Five social, emotional and mental health supports that teens need to succeed

By Dakota King-White, Sade Vega and Nicholas Petty September 9, 2019

Many teenagers have been exposed to traumatic events, and most experience regular life stressors. Exposure to violence and other traumatic experiences can have a lifelong effect on learning and may negatively impact academic achievement. Among examples of traumatic events that some teenagers experience are community violence, school shootings, the loss of a loved one due to death, parental incarceration, divorcing parents, a parent or caregiver with mental illness, and substance abuse in the home. Within the school setting, the negative influence of trauma on teens may lead to poor concentration, declining academic performance, school absenteeism, and the decision to drop out. These challenges create barriers for the success of teens in the academic setting.

Schools across the United States have recognized the importance of providing school-based mental health support because these services benefit students academically, socially and emotionally.

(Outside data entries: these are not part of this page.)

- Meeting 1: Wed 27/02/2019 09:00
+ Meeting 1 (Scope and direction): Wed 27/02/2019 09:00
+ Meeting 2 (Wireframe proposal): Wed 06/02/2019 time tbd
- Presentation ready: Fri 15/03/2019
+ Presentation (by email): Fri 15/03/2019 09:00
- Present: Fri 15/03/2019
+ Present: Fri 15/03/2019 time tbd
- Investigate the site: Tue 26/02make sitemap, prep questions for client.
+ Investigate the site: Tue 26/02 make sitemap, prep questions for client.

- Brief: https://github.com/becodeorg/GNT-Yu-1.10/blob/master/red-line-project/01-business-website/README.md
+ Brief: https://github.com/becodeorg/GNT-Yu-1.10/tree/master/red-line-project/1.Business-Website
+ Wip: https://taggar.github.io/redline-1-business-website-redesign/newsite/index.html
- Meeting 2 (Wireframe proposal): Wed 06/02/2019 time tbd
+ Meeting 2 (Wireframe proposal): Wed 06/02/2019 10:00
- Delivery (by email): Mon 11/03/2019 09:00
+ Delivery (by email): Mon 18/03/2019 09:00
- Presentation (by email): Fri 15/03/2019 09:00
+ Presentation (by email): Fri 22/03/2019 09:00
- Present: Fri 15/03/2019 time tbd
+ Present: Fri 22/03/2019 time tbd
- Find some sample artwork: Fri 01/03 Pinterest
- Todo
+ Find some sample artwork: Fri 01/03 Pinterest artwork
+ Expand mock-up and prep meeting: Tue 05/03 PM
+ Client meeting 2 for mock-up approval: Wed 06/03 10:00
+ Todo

However, questions regarding the issues facing teens and the types of mental health supports needed to deal with these issues require further examination. Implementing a needs assessment can assist schools in uncovering the answer to these questions. The findings can then help determine what programming should be implemented to improve students’ overall development, such as teaching them social skills to help them become productive members of their communities and school settings.

We wanted to learn more about the social, emotional and mental health needs of teenagers, so we conducted a needs assessment in which we surveyed 198 high school students in a Midwestern city. The teens in our study identified the types of emotionally stressful experiences they have faced since attending high school. They also described what schools could do to make them feel supported and better able to deal with the related challenges.

The following sections present the five top issues identified by the students we surveyed, along with recommendations on ways that schools can support teenagers socially, emotionally and mentally.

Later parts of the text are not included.